Finally, the day you had all been waiting for, is right here, knocking. The exam which would open the doors to new career opportunities and a prestigious b-school degree, is less than 48 hours away. All that you had been preparing yourself for, these past few months, boils down to this single day- the ultimate game of T20! We bring to you a few pointers to keep in mind, while you go there and give your best.
- Do keep in mind the instructions for the exam, available in the test help guide. Only admit card, identity proof, required medical certificate and scribe certificate will be permitted in the exam hall. No metal jewellery, jackets, even footwear will be allowed. Socks, plain sweaters/cardigans/pullovers without pockets will be allowed.
- Needless to say, mobile phones/gadgets/calculators and watches will not be allowed inside the exam centre premises.
- It is imperative to get a good night’s rest before the exam. Your mind and body need to stay fresh. It is really easy, even tempting to stay up worrying over multiple negative scenarios, but they won’t help you inch anywhere close to your target percentile! But at the same time, don’t fret if you haven’t been able to get 7-8 hours of sleep. It is natural for you to feel an adrenaline rush, which keeps you pumped up and doesn’t let you sleep. Even Sachin is known to undergo the same before important matches, yet scored centuries!
- Relax. It is easier said than done, but this is practically the only thing to do the day before the D-Day. Listening to music that you like is a good option. Visually engaging mediums like TV and the internet tend to fill up your head and numb your brain down. Newspapers and magazines are also a good, relaxing, quiet pastime.
- No mock tests the day before the exam! Period. Take this as a diktat and stay away from your previous performance records. No matter how good or bad you had been scoring in your mocks, they are not going to be added to your actual CAT score!
- Try stepping into the exam hall without any preconceived notions. How tough or easy the previous slot was, or how many questions did the CAT topper of the previous year attempt, is not going to have any bearing on the question paper in front of you.
- Eat light the night before the exam, and definitely avoid junk food. You do not want an upset tummy to distract you from even a single question.
- If you really want to revise, the best thing to go to is your own notebook. You can flip through the revision notes for a quick glance at formulae, steps, hand tips, etc.
- You may want to spend some quality time with your parents/siblings/friends/bae/pet. Anything or anyone to keep your mind off the stress!
- If you are a working professional, you may want to take a break from work a day prior to the exam, to keep your energy and mood intact and focused.
- Try to avoid regretting over topics that you could not prepare well, or the time you feel you could have utilised better. Think about the difficult topics which you have actually overcome over the months of preparation.

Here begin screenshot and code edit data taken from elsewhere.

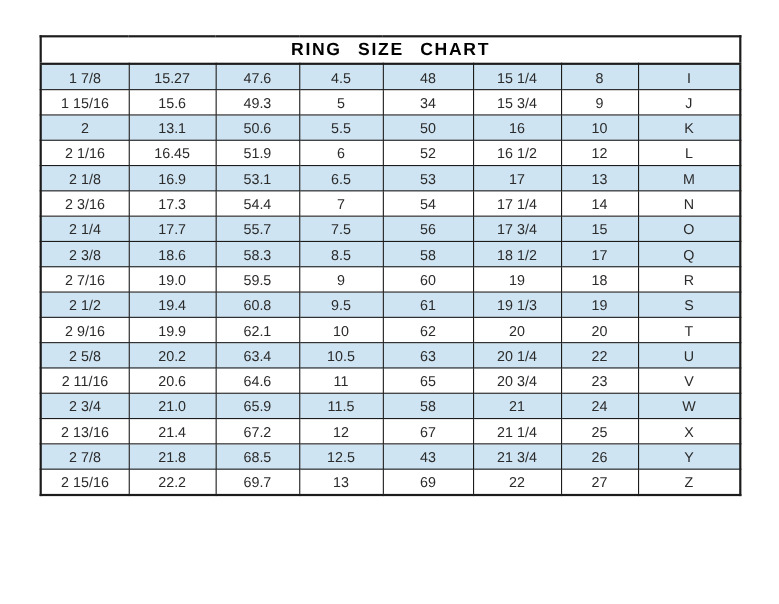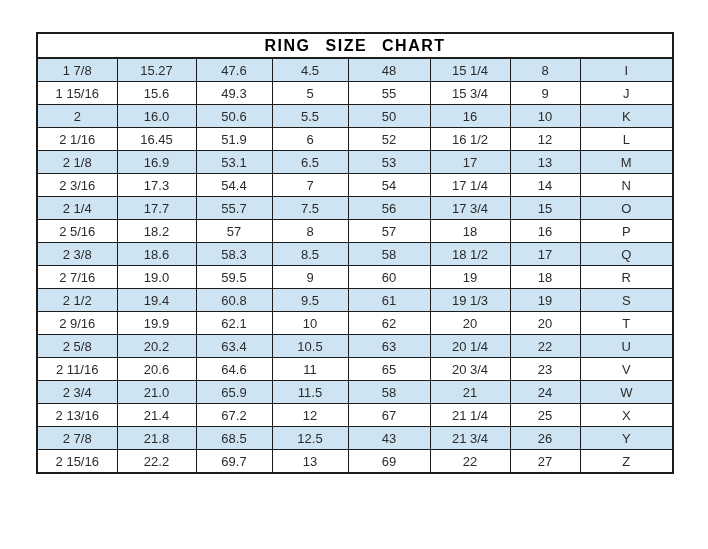--- a/index.html
+++ b/index.html
@@ -98,7 +98,7 @@
           <td>15.6</td>
           <td>49.3</td>
           <td>5</td>
-          <td>55</td>
+          <td>34</td>
           <td>15 3/4</td>
           <td>9</td>
           <td>J</td>

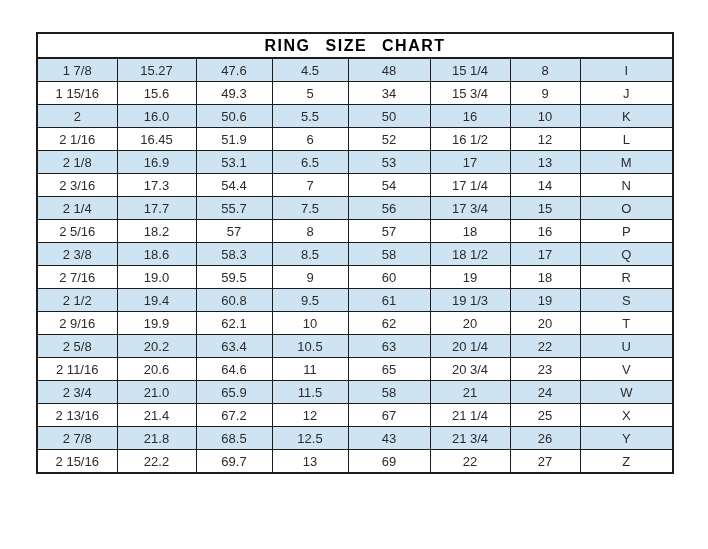--- a/index.html
+++ b/index.html
@@ -105,7 +105,7 @@
         </tr>
         <tr class="alt">
           <td>2</td>
-          <td>16.0</td>
+          <td>13.1</td>
           <td>50.6</td>
           <td>5.5</td>
           <td>50</td>

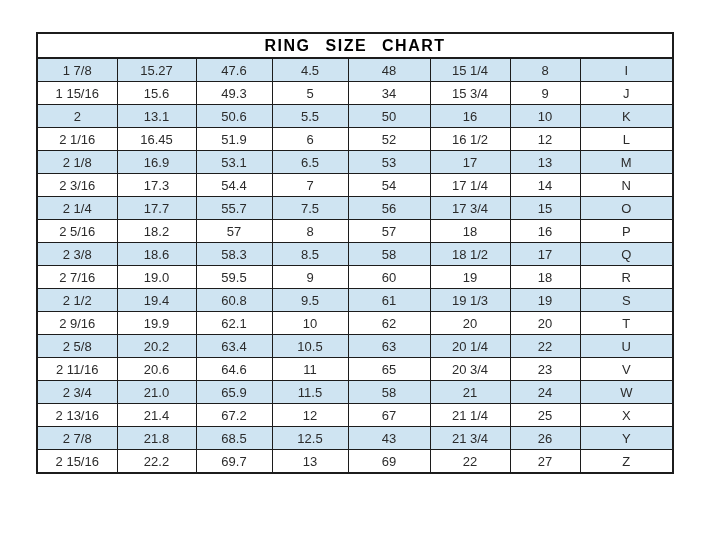--- a/index.html
+++ b/index.html
@@ -153,16 +153,6 @@
           <td>15</td>
           <td>O</td>
         </tr>
-        <tr class="base">
-          <td>2 5/16</td>
-          <td>18.2</td>
-          <td>57</td>
-          <td>8</td>
-          <td>57</td>
-          <td>18</td>
-          <td>16</td>
-          <td>P</td>
-        </tr>
         <tr class="alt">
           <td>2 3/8</td>
           <td>18.6</td>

- Dump all thoughts about the possible cutoff and scores. You would only attempt those questions which you are able to solve. Any magical prediction about the cut-off will not make you solve more or less than your ability.

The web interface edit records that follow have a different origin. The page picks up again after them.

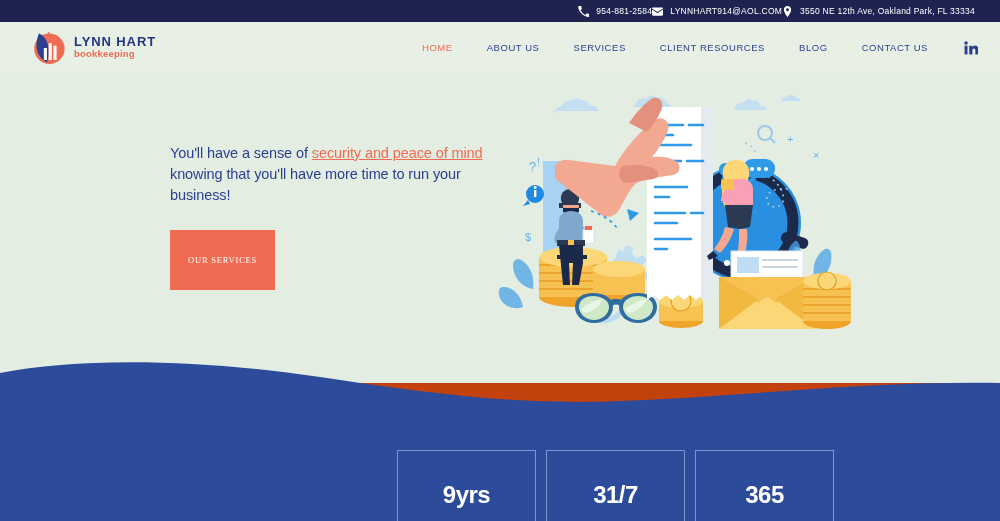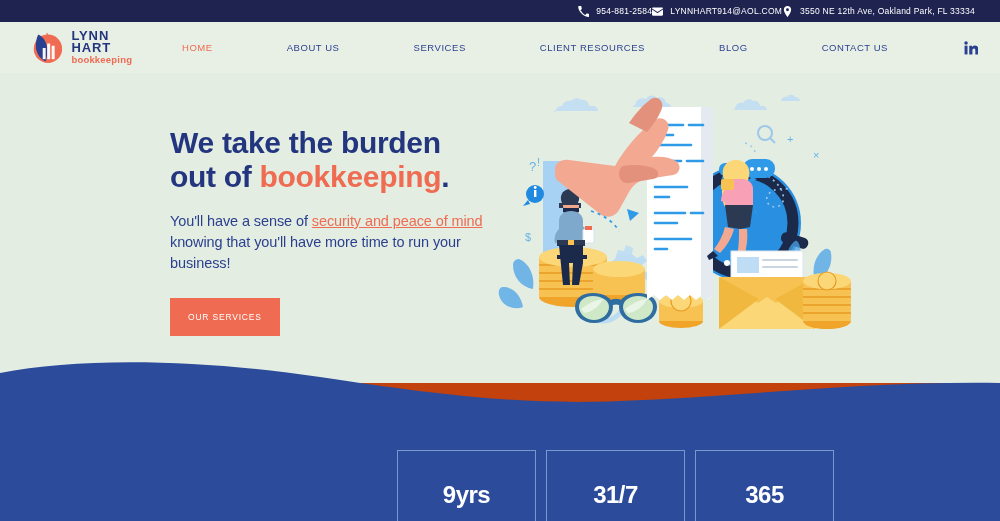--- a/index.html
+++ b/index.html
@@ -44,7 +44,7 @@
     letter-spacing: 0.2px; line-height: 11px;
   }
 
-  .nav { margin-left: auto; display: flex; align-items: center; margin-right: 22px; gap: 40px; }
+  .nav { margin-left: auto; display: flex; align-items: center; margin-right: 22px; }
   .nav-item {
     font-size: 9.5px; color: #2a3f8f; letter-spacing: 0.55px;
     margin-left: 34px; white-space: nowrap; cursor: pointer;

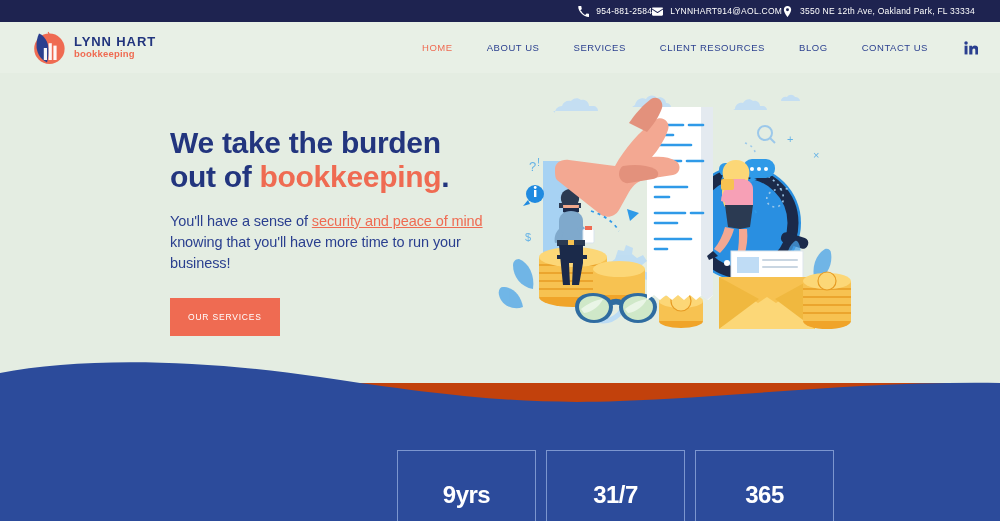--- a/index.html
+++ b/index.html
@@ -171,10 +171,6 @@
   <div class="hero">
 
     <div class="hero-copy">
-      <div class="headline">
-        <span>We take the burden</span><br>
-        <span>out of </span><span class="accent">bookkeeping</span><span>.</span>
-      </div>
       <div class="subcopy">
         <span>You'll have a sense of </span><span class="accent">security and peace of mind</span><span> knowing that you'll have more time to run your business!</span>
       </div>

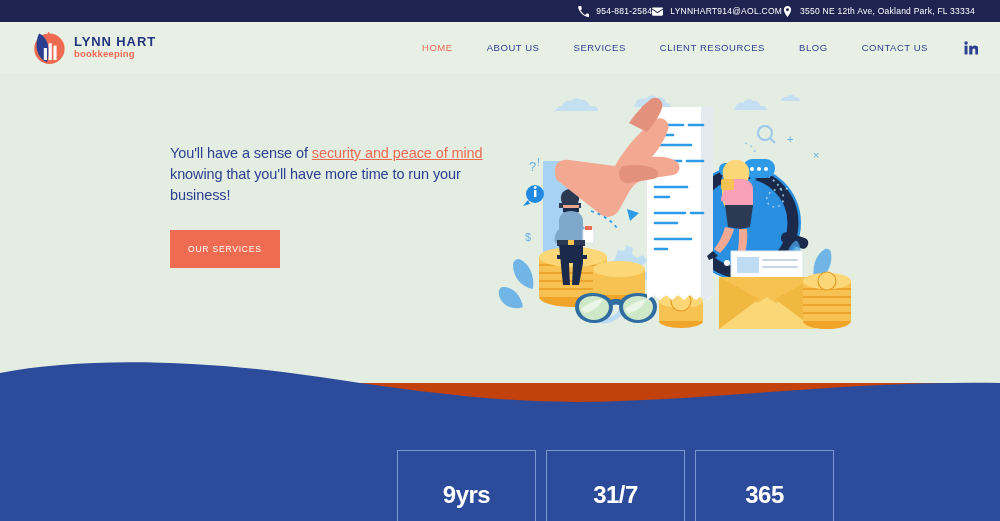--- a/index.html
+++ b/index.html
@@ -72,8 +72,8 @@
     margin-top: 24px; display: inline-block;
     background: #ef6b52; color: #ffffff;
     font-size: 8.5px; letter-spacing: 0.8px;
-    padding: 14px 18px; border: none; cursor: pointer;
-    font-family: Liberation Sans, sans-serif;
+    padding: 25px 18px; border: none; cursor: pointer;
+    font-family: Liberation Serif, serif;
   }
 
   .hero-art { position: absolute; left: 495px; top: 8px; width: 360px; height: 255px; }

- Remember, you are not alone in feeling anxious and overwhelmed. Everyone is feeling this heat with you; it is only a natural reaction. It is how calm and gathered your mind is, which would make or break the game. The only thing under your control is your attitude and approach; everything else is either past or beyond your scope.
On the day of the exam:
- Make sure you acquaint yourself with the exam centre and the approach route at least a day prior to the exam. You do not want to stress over google maps and lost locations on the D-Day.

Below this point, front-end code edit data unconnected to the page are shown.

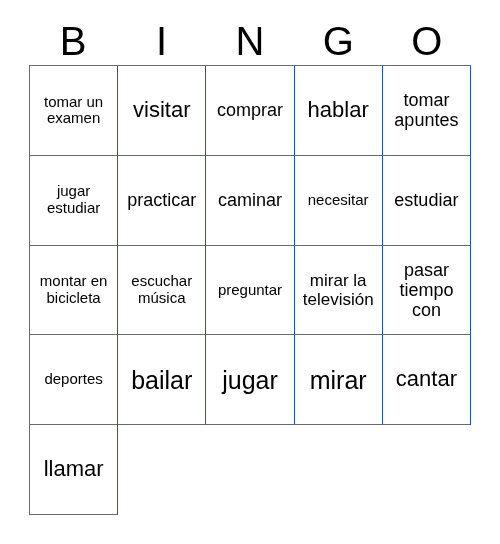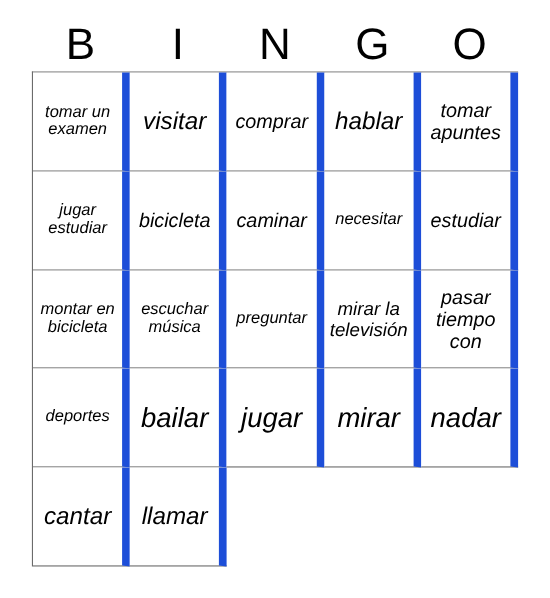--- a/index.html
+++ b/index.html
@@ -53,7 +53,7 @@
     grid-template-rows: repeat(5, 1fr);
   }
   .cell {
-    border-right: 7px solid #1d4ed8;
+    border-right: 1px solid #1d4ed8;
     border-bottom: 1px solid #6b6b6b;
     box-sizing: border-box;
     display: flex;
@@ -63,7 +63,6 @@
     padding: 2px 3px;
     overflow: hidden;
     background: #ffffff;
-    font-style: italic;
   }
   .cell span {
     display: block;

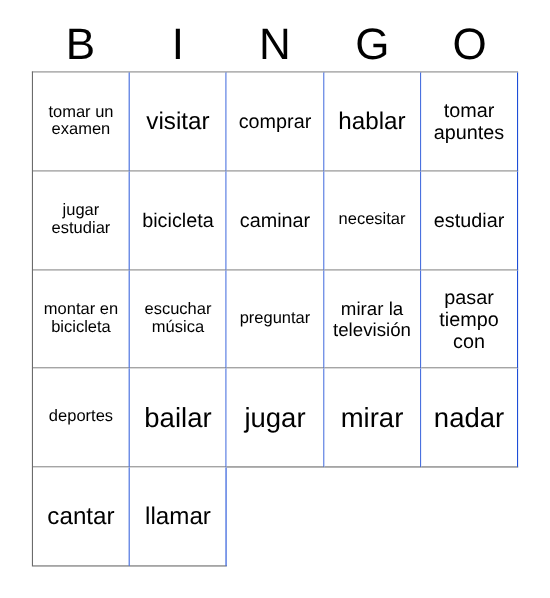--- a/index.html
+++ b/index.html
@@ -106,7 +106,7 @@
         <span>jugar estudiar</span>
       </div>
       <div class="cell fs-md">
-        <span>bicicleta</span>
+        <span>practicar</span>
       </div>
       <div class="cell fs-md">
         <span>caminar</span>

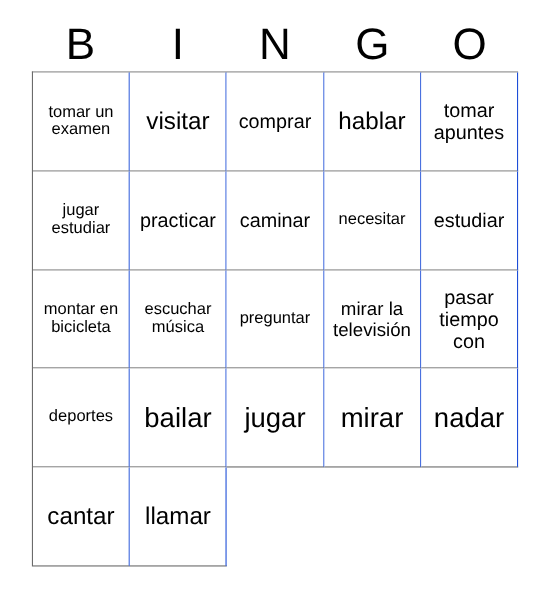--- a/index.html
+++ b/index.html
@@ -144,9 +144,6 @@
       <div class="cell fs-xl">
         <span>mirar</span>
       </div>
-      <div class="cell fs-xl">
-        <span>nadar</span>
-      </div>
       <div class="cell fs-lg">
         <span>cantar</span>
       </div>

- Keep an eye out for the no-penalty questions, they are your best friends in the exam.
- Don’t look around the hall and imagine how others would be faring better than you. It is not of any use whatsoever.
- Don’t fear the timer. It is seen that towards the end, you tend to take more time per question, only because you are panicky about the time. It is counter-intuitive.
Above all, remember, it is just another exam. You have aced many examinations in your academic and professional life so far. This is in no way a measure of who you are as a person. The examination of life would begin after the life of examinations ends. So, gear up and get into the final lap mode for this stage of life’s examination!